• What is needed: Return only the number of lines in the material below holding the string "Conn".

• Data to use:
══════

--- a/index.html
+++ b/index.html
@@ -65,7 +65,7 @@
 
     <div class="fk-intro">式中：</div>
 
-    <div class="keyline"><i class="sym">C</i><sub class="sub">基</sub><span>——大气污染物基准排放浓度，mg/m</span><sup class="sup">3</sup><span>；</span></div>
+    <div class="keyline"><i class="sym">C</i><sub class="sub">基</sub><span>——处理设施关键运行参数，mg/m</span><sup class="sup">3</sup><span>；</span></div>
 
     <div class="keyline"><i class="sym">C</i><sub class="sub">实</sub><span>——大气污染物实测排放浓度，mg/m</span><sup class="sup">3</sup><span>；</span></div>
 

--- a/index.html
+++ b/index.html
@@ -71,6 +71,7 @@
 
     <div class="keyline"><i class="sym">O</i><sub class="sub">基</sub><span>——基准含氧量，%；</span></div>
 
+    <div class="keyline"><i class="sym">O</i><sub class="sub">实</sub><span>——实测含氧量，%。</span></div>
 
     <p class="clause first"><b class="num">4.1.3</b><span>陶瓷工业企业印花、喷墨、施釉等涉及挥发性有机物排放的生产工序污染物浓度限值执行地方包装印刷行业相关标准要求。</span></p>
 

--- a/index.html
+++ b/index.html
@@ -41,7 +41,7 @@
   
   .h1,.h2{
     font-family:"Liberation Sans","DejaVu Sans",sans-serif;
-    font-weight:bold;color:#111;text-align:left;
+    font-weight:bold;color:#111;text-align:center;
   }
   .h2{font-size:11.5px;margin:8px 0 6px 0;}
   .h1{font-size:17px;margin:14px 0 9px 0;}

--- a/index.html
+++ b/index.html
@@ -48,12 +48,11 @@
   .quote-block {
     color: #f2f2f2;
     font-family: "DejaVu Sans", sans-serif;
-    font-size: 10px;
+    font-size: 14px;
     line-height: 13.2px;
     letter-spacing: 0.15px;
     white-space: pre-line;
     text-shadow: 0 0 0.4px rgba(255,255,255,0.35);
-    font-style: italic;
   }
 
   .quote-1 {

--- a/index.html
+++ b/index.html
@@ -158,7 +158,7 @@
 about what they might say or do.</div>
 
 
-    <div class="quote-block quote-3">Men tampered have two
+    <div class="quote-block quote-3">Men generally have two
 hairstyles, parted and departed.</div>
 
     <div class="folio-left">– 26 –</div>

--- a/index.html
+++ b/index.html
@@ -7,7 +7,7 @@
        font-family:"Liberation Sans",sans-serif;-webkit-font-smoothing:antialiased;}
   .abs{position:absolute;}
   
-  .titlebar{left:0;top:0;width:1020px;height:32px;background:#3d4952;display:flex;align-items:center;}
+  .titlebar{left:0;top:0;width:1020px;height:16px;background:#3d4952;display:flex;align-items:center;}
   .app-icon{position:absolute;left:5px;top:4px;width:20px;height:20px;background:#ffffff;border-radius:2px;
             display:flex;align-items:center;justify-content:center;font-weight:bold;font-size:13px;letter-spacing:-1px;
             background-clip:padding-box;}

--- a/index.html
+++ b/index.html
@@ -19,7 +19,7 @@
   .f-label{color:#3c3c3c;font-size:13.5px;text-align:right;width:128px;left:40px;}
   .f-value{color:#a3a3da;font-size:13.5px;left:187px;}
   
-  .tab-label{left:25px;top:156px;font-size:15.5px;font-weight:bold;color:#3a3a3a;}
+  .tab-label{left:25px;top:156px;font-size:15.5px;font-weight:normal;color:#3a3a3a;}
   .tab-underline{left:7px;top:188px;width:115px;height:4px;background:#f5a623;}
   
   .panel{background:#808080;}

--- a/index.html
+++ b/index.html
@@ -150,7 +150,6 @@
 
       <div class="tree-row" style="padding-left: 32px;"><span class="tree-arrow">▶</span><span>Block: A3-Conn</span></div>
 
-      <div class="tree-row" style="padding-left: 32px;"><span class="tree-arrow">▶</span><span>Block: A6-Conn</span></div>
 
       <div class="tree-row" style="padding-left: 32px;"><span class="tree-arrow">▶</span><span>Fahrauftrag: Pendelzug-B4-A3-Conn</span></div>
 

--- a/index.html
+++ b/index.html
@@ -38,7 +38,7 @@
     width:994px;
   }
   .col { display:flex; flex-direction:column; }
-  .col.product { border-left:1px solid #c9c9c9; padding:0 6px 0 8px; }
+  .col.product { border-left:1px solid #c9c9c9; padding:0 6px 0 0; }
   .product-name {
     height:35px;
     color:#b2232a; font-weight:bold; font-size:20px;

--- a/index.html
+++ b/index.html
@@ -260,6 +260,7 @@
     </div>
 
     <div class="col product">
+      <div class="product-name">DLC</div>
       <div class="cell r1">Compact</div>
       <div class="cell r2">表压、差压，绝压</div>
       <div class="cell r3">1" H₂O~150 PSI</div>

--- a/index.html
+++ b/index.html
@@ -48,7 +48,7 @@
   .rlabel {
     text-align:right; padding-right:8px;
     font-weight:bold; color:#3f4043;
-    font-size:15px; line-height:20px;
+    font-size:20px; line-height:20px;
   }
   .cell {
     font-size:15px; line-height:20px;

══════

• Exercise solution: 3